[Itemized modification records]
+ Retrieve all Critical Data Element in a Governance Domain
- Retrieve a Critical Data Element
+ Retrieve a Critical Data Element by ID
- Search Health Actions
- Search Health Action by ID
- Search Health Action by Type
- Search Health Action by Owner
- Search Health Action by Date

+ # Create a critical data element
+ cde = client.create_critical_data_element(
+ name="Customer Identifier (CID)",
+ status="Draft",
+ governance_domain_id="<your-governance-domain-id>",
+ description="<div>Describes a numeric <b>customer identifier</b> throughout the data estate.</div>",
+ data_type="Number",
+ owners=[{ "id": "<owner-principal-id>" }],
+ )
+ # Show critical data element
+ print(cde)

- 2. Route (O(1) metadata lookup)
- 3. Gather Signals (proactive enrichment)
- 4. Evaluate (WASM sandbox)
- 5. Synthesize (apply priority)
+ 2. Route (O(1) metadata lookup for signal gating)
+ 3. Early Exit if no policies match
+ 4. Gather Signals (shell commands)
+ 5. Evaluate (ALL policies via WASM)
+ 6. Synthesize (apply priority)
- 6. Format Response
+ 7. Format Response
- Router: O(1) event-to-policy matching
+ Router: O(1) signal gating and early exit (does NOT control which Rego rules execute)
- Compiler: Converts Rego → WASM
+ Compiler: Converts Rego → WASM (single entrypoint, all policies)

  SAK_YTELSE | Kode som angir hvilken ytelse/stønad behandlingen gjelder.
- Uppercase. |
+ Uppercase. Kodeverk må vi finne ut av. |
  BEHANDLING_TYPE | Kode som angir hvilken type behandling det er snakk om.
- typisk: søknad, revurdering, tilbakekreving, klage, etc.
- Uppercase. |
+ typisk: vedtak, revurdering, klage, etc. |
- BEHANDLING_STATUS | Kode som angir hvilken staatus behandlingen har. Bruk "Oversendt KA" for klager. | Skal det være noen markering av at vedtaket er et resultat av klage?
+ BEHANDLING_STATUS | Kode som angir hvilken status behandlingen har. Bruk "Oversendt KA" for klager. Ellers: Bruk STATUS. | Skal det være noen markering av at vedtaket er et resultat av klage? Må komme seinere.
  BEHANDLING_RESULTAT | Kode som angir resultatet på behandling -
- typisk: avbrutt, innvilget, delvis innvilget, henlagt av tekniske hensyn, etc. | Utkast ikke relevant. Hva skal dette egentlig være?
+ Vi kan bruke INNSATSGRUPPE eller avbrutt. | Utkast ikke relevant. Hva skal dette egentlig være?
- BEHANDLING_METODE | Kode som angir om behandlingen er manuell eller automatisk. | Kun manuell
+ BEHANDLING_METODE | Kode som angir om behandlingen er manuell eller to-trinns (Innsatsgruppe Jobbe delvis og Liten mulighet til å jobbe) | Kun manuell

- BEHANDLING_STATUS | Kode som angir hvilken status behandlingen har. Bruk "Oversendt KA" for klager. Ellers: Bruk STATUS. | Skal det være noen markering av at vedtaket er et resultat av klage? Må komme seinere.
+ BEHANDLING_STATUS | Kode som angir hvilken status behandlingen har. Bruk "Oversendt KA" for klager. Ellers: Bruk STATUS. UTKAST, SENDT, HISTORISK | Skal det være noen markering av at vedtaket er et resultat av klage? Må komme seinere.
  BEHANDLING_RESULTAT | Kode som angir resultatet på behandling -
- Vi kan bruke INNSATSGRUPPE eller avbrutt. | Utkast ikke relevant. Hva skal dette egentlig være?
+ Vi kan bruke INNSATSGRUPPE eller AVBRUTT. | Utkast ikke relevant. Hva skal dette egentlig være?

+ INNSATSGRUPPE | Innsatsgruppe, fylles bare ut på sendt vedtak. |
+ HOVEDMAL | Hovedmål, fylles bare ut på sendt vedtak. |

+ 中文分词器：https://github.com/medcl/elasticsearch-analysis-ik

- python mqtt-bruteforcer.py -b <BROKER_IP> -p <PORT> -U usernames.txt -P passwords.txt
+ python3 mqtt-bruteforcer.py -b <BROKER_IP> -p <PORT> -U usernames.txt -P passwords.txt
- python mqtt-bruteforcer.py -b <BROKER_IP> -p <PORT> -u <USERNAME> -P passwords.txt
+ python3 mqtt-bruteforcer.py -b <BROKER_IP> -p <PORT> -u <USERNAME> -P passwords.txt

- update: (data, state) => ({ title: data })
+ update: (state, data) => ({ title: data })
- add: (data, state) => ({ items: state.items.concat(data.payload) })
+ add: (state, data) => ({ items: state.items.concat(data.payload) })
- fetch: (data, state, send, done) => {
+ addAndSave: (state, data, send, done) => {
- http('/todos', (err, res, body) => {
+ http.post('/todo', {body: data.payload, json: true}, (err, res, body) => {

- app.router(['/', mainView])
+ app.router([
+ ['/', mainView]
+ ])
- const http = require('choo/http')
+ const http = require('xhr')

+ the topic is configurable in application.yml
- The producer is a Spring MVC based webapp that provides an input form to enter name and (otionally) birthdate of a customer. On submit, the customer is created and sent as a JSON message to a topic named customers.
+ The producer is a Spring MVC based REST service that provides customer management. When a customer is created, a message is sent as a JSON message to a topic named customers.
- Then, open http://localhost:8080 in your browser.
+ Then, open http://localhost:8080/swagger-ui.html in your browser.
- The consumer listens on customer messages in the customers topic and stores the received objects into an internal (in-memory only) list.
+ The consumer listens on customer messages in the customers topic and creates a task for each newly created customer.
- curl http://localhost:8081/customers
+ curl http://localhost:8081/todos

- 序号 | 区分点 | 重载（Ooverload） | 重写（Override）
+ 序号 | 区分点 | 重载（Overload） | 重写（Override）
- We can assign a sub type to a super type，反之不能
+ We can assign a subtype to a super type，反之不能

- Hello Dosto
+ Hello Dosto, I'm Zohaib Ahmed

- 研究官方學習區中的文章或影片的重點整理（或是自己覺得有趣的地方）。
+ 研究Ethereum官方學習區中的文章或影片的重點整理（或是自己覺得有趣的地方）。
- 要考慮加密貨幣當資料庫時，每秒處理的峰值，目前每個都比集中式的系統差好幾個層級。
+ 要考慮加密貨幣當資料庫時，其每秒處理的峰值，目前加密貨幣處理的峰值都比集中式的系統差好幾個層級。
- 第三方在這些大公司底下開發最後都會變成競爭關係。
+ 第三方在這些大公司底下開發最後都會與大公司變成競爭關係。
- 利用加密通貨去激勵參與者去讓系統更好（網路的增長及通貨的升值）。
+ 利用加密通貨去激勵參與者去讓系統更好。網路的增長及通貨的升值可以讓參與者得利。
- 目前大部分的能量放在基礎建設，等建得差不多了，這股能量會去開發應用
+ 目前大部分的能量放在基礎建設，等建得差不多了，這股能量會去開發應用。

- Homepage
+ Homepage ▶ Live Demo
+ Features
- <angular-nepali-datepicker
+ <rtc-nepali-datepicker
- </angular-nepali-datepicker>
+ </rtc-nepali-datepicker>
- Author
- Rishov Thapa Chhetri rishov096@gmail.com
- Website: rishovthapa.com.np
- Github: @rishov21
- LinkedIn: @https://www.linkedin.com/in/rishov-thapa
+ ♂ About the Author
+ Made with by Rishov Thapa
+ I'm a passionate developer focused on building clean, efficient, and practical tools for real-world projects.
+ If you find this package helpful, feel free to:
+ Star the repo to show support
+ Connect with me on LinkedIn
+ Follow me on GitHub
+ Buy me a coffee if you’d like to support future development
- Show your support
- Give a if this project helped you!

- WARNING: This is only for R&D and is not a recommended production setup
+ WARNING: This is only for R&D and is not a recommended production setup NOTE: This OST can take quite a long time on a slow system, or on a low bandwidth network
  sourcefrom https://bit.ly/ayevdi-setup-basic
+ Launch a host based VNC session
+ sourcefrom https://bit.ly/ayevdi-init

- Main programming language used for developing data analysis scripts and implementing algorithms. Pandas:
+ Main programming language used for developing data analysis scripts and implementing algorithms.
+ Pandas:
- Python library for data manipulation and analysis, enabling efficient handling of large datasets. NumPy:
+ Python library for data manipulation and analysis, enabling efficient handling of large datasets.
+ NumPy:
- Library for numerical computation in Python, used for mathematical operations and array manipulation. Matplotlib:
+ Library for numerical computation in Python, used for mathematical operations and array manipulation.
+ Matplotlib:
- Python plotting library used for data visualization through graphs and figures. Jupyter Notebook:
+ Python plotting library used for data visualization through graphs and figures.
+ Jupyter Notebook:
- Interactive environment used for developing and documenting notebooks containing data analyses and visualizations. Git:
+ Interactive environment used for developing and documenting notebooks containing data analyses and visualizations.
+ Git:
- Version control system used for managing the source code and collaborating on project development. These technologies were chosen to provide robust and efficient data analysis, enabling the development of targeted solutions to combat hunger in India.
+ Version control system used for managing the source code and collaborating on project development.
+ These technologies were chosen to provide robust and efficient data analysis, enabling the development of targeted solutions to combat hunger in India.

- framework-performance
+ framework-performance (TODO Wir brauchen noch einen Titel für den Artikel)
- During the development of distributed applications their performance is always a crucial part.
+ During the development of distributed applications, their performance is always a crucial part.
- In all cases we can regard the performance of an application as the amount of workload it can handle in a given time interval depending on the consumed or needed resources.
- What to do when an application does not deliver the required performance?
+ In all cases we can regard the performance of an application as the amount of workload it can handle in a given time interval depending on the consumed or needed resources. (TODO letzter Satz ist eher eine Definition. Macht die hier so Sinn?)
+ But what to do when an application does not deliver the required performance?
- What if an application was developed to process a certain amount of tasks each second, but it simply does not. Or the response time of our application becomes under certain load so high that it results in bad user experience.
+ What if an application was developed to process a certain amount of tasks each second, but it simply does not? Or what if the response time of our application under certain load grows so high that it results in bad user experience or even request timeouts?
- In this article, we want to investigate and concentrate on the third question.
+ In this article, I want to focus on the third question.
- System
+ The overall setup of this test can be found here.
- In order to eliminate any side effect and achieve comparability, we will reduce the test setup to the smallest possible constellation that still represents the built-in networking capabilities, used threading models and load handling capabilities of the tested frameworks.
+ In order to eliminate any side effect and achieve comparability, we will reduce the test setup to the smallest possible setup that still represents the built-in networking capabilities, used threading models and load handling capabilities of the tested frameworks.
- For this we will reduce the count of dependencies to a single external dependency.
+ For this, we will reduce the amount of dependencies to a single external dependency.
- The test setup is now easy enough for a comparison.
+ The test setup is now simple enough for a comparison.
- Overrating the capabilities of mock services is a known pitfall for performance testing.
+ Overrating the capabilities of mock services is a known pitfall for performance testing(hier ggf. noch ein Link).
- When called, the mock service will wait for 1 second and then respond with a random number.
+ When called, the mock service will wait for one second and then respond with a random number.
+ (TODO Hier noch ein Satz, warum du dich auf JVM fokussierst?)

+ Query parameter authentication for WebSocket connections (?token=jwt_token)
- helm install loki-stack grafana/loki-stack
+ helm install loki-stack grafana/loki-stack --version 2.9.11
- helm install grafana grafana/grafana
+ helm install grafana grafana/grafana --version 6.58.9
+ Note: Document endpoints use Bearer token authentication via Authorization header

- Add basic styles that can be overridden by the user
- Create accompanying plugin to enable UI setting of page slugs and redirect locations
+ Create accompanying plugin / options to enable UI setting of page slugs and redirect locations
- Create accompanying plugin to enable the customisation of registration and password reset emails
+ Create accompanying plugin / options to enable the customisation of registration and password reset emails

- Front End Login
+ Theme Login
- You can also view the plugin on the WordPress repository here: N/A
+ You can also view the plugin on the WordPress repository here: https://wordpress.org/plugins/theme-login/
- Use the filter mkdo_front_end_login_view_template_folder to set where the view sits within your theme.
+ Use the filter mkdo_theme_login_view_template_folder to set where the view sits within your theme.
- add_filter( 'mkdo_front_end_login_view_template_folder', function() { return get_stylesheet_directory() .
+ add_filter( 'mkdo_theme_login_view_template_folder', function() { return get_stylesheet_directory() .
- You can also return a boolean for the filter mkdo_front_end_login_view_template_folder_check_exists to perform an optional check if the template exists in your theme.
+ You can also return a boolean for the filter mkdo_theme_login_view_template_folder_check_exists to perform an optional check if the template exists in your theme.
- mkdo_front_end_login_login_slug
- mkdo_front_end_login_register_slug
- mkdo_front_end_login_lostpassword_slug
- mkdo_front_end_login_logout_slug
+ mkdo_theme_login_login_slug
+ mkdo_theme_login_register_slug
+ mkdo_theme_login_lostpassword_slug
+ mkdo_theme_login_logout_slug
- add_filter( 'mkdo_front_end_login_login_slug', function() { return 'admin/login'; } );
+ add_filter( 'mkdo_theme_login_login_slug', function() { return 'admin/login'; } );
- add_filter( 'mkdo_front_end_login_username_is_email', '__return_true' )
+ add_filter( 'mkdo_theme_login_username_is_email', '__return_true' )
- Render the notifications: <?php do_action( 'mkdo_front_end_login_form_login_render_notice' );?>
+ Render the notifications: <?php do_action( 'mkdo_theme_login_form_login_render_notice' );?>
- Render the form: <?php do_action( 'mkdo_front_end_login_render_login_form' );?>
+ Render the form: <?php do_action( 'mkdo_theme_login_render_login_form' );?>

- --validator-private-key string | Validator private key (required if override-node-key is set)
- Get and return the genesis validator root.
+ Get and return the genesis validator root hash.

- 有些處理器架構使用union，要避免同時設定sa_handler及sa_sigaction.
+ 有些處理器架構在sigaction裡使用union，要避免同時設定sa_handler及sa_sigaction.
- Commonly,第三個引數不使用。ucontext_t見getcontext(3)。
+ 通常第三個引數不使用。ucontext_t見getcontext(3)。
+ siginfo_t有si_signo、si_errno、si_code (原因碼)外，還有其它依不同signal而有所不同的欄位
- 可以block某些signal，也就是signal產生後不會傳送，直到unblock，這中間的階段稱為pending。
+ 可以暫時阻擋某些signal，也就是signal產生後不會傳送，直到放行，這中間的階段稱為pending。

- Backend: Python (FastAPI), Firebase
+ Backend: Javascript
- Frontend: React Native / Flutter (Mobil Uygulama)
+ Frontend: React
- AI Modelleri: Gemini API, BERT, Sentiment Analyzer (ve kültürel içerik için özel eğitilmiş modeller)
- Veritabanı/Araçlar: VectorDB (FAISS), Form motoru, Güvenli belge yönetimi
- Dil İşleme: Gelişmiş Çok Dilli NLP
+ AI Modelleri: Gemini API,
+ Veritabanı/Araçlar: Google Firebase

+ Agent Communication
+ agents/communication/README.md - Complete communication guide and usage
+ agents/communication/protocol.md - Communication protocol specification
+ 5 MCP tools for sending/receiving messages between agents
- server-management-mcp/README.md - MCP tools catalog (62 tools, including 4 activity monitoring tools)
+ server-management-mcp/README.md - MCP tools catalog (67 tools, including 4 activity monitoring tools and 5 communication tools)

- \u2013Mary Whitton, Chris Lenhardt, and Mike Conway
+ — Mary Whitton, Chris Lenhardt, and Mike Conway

§ **Assigned task**:
The answer must be every line from the records above that contains the word "Synthesize", copied out.

§ **Task output**:
- 5. Synthesize (apply priority)
+ 6. Synthesize (apply priority)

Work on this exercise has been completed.